By paul motter
With the BP Oil Rig disaster two maritime laws have come under scrutiny. The first is the Death on the High Seas Act (DOHSA) and the other is the Jones Act. Both laws were enacted in 1920, during the presidency of Woodrow Wilson.
The Death on the High Seas Act limits the liability of a carrier operating in international waters (whether it is a ship, jet or oil rig) in the case of death due to negligence by the carrier. To summarize, the Death on the High Seas Act says that the dependents of the worker's family are entitled to compensation from the employer only equal to what the worker would have been able to earn over the his lifetime had he remained alive and continued in the same job.
Cruise line critics seem to think this law is unfair, in the sense that if a person is killed "in the line of duty" while working on a cruise ship or oil rig that the family should be entitled to far more than the worker's potential lifetime's wages in a lump sum. They should also be entitled to pain and suffering, alienation of affection and punitive damages.
Now, if a soldier in the United States military is killed in the line of duty his family is not entitled to sue the government for anything. If a policeman is killed in the line of duty they are also not entitled. Why? Because the people knew the dangers of the job when they took it. The amount of compensation the family receives is pre-determined by law.
This is done for a reason. Without these limits these jobs could not exist. There are some jobs in life that involve risk, and oil rig worker is one of them.
However, it is extremely important that we warn you, as cruise ship passengers, that the Death on the High Seas Act also applies to you.
Should you be killed while cruising on a cruise ship, by some extraordinary set of circumstances, your family will be limited in the amount for which it can sue the cruise line. This is yet another reason why we recommend that you buy travel insurance whenever planning a cruise. Travel insurance will pay your family anywhere from one to twenty million dollars in the case of accidental death on a cruise ship - and this is just one of the benefits you get from travel insurance.
The other law, the Jones Act, is one that I never thought I would see in the national headlines. The Jones Act limits the right to conduct business in U.S. territorial waters to vessels that were built in the U.S., are currently flagged in the U.S. and only employ legal United States residents as crewmembers.

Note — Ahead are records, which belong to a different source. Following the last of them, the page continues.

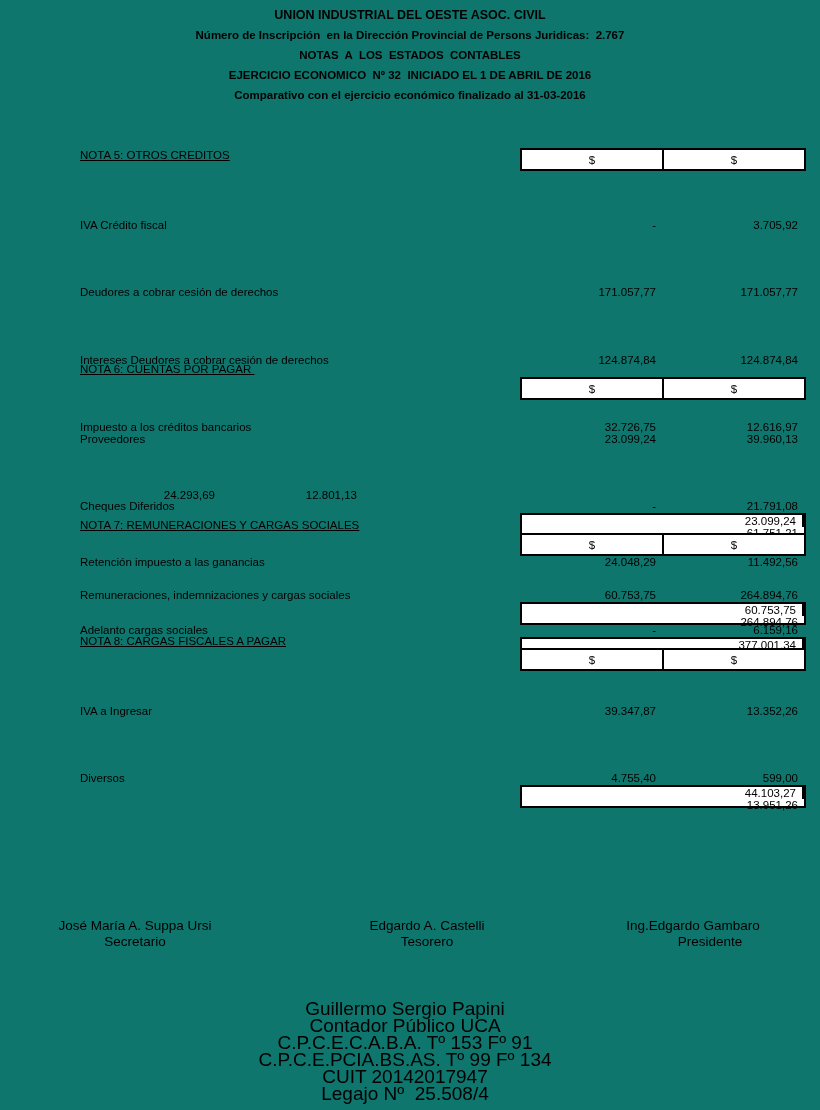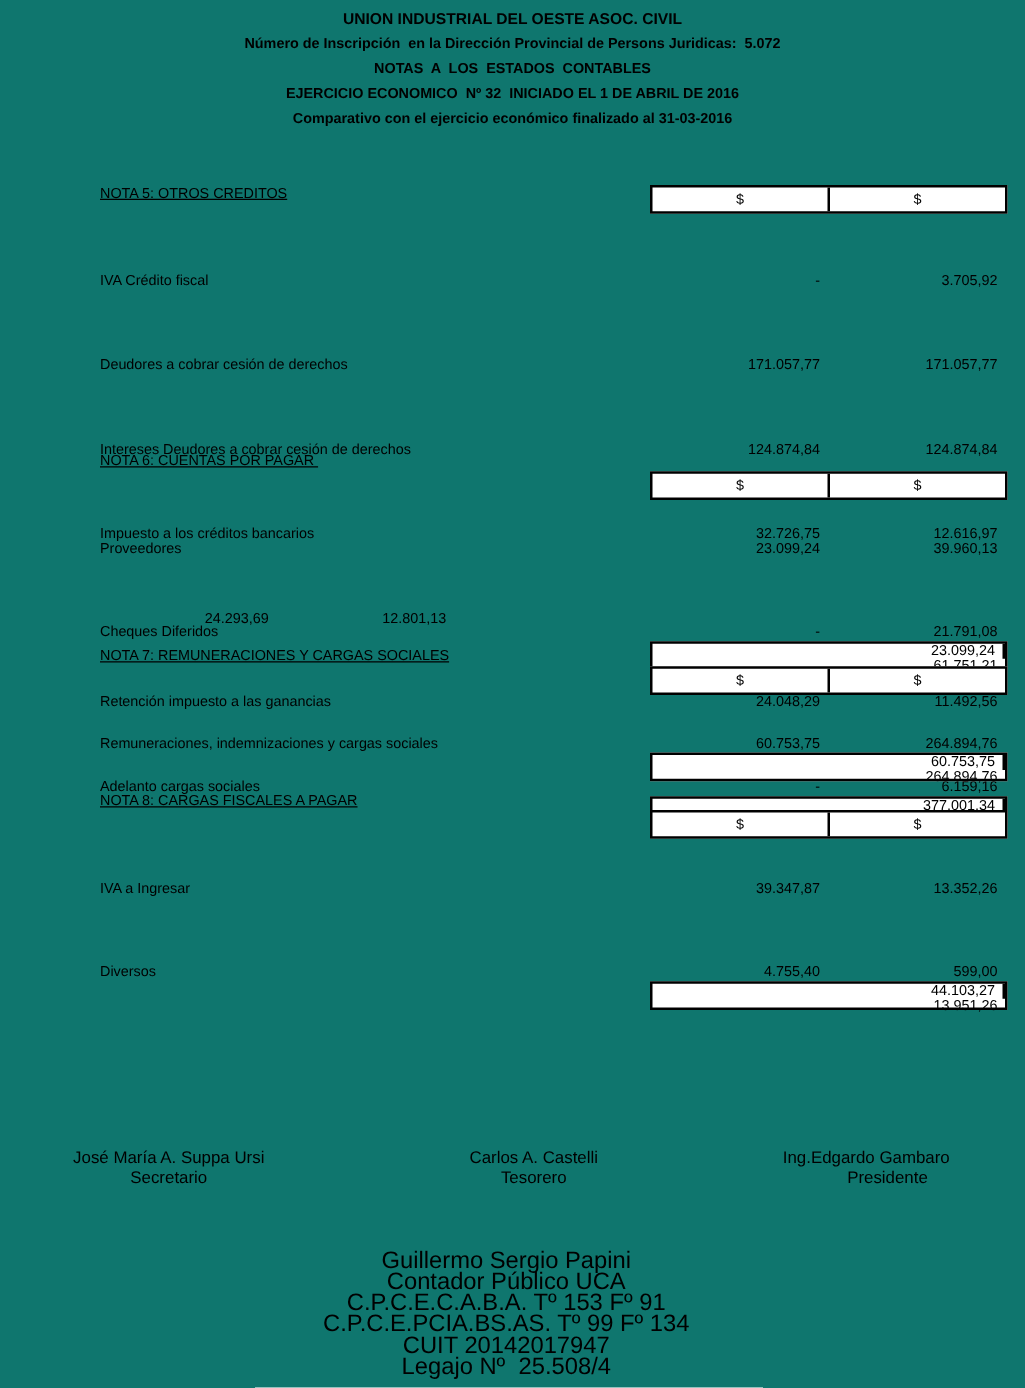--- a/index.html
+++ b/index.html
@@ -114,7 +114,7 @@
 
   <div class="doc-header">
     <div class="hline first">UNION INDUSTRIAL DEL OESTE ASOC. CIVIL</div>
-    <div class="hline">Número de Inscripción  en la Dirección Provincial de Persons Juridicas:  5.072</div>
+    <div class="hline">Número de Inscripción  en la Dirección Provincial de Persons Juridicas:  2.767</div>
     <div class="hline">NOTAS  A  LOS  ESTADOS  CONTABLES</div>
     <div class="hline">EJERCICIO ECONOMICO  Nº 32  INICIADO EL 1 DE ABRIL DE 2016</div>
     <div class="hline">Comparativo con el ejercicio económico finalizado al 31-03-2016</div>

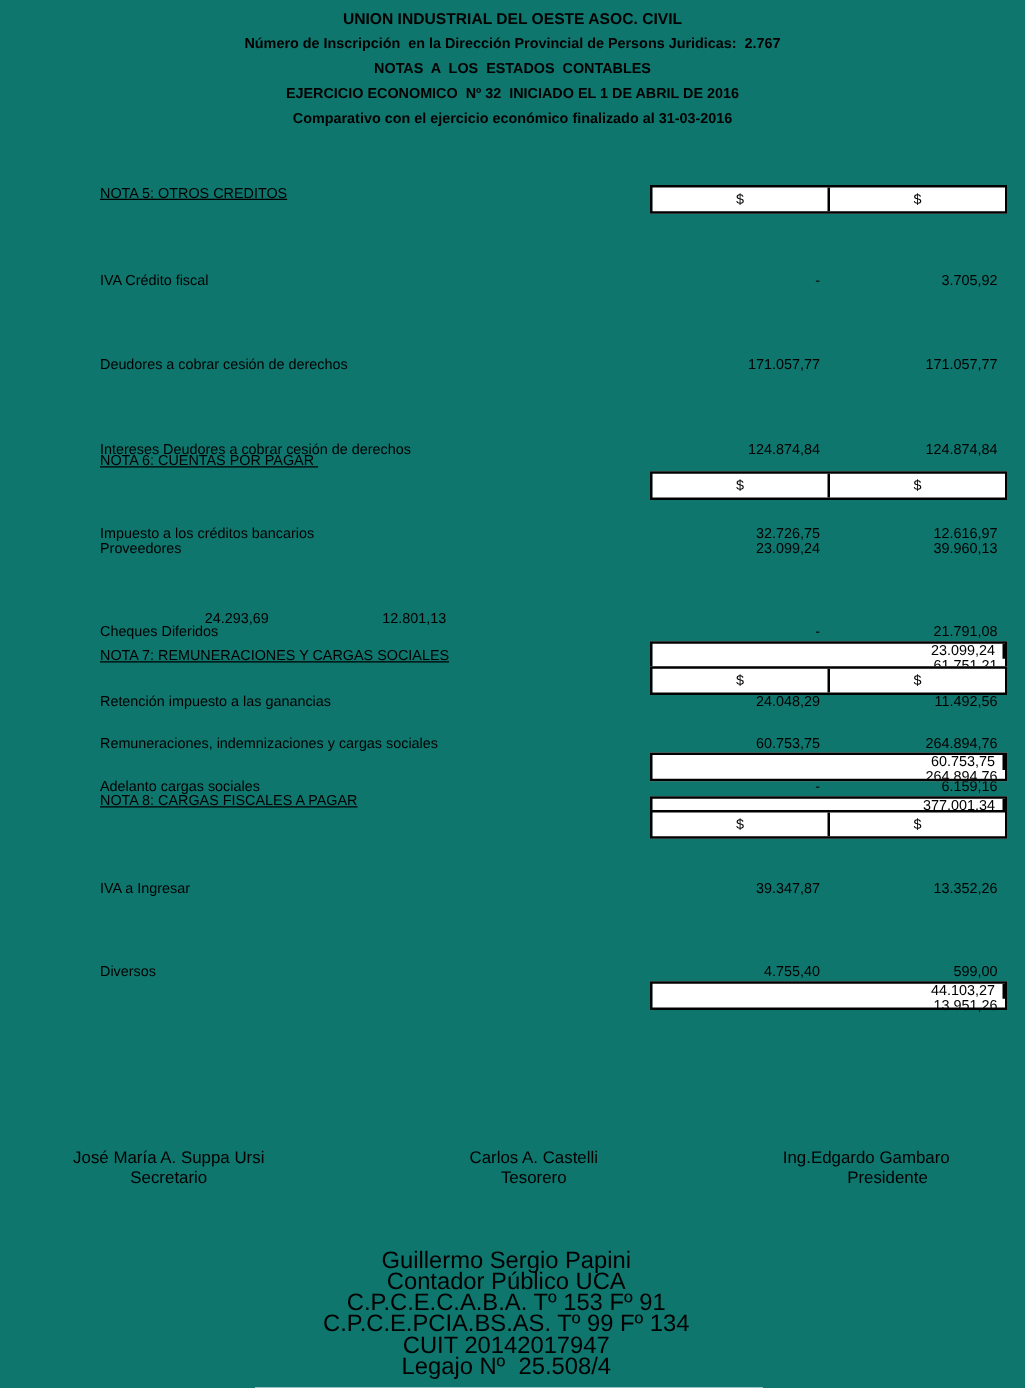--- a/index.html
+++ b/index.html
@@ -240,7 +240,7 @@
     <div class="sig-role">Secretario</div>
   </div>
   <div class="sig sig-2">
-    <div class="sig-name">Carlos A. Castelli</div>
+    <div class="sig-name">Edgardo A. Castelli</div>
     <div class="sig-role">Tesorero</div>
   </div>
   <div class="sig sig-3">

Cruise ships from Carnival, Royal Caribbean and other major cruise lines are not U.S.-flagged vessels and so they are limited in their access to U.S. ports. They are allowed to pick up and disembark passengers in U.S. ports, for example, but they are not allowed to transport passengers between U.S. cities. Plus they must visit a distant foreign port on every single cruise.
Many people are now calling on President Obama to suspend the Jones Act in order to allow non-U.S.-flagged ships to work in our territorial waters cleaning up the oil spill. President Bush suspended it within two weeks of the Katrina Hurricane crisis. But Obama has yet to give clearance to some 20 foreign nations who are ready to assist in the cleanup.
Apparently, the Dutch have ships with vacuum technology that could clean up the oil spill about five times faster than any U.S.-flagged technology. To be clear, they are not volunteering their efforts, they expect to be paid. And perhaps that is the problem. We wouldn't want that money going to foreigners, right?
But here is one thing Mother Jones apparently forgot. Repealing the Joines Act now would have an immediate benefit to the oil spill cleanup. But ex post facto law (the application of a new law to an instance that occurred before the law was changed) is expressly forbidden by Article One of the Constitution. Therefore, repealing the DOHSA wouldn't help the BP widows in any way.